# Surfing / Kite-surfing



## Beavowski (Nov 10, 2008)

So im wondering if any of you guys can tell me about surfing or kite surfing in Dubai.

From everything ive read, the Surf is kinda hit or miss and not very consistent. I really want to learn to surf but if im only going to be able to get out a handful of times, im not sure I would want to spend the money on gear and end up disappointed.
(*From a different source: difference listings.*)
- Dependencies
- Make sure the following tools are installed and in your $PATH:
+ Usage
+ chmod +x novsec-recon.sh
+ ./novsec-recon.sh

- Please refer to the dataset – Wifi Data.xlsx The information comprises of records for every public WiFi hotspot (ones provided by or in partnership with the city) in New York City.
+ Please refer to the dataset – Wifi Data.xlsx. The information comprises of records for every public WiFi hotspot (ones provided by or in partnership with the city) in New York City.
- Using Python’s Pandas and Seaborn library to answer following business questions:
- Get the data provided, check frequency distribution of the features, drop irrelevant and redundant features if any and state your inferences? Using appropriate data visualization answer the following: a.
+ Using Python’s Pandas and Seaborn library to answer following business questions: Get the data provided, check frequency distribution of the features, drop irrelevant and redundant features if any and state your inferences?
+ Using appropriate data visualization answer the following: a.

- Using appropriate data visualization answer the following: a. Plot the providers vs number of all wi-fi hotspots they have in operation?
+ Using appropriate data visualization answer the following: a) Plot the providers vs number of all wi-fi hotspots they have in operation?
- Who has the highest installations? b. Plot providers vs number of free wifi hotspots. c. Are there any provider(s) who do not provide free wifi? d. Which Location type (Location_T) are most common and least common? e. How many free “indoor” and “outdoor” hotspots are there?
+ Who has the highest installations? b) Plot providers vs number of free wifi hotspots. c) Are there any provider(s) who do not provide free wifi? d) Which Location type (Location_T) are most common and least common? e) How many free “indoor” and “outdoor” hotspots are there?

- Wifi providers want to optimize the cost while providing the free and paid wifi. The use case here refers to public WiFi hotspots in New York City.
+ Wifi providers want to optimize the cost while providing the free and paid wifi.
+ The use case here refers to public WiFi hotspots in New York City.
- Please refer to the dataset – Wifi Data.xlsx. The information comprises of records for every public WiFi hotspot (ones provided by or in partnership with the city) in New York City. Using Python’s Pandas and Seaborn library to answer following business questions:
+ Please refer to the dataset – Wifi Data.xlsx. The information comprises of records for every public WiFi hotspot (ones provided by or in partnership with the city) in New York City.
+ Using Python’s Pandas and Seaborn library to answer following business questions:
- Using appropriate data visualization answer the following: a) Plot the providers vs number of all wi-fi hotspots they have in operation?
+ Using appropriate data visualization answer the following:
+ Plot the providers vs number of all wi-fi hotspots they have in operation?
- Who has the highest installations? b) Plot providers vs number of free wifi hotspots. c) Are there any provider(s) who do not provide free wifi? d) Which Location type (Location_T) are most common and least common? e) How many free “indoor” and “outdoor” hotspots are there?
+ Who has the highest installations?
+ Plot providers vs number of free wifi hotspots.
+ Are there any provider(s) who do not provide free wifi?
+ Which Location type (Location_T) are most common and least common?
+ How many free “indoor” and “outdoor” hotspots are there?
On the other hand Ive heard the wind is much more consistent lending itself to better kite-surfing conditions. Never thought much about kite-surfing but if it would mean I could get more time on the water id probably go that route.


----------



## caldwema (Oct 9, 2008)

Hey not to sure about surfing in Dubai, but there is a bunch of kite surfers and you can get lessons. There is a beach in Um Sequim 1 where they are based, nicked named Kite beach, you can google that and it comes up with info on the beach location and the kite surfing website. A friend of mine just started lessons and she loves it.


----------



## zebedee (Oct 14, 2008)

if you have never surfed before then i wouldnt bother trying to learn in uae, nearest decent surf is in oman as far as i know. definitely give the kite a go.


----------



## Beavowski (Nov 10, 2008)

Yea the more I read & think about it im realizing Kite Surfing may be the way to go.


----------



## nomadic (Aug 18, 2008)

Hello, I'm going to find out about kite surfing lessons too. I've done it before but am not good enough just to get some equipment and do it on my own yet. 

When I find out the details about lessons, I'll post them here. Or can you, if you get it before me!

I think it's a great thing to get into while we're here in Dubai

Thanks


----------